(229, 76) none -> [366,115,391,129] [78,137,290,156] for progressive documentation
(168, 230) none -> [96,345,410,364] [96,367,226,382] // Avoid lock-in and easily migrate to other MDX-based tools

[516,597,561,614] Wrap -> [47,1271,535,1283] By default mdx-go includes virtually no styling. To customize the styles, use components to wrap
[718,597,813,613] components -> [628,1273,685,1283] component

--

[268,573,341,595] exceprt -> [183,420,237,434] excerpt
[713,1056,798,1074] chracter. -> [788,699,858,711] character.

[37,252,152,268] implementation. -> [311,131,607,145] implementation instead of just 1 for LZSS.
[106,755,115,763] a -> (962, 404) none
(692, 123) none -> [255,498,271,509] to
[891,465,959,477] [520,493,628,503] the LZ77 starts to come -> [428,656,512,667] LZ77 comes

_Your instructions_: Taking the material above one line at a time, count the lines that include "none" as a word or string, and give only that number.

_The answer_: 4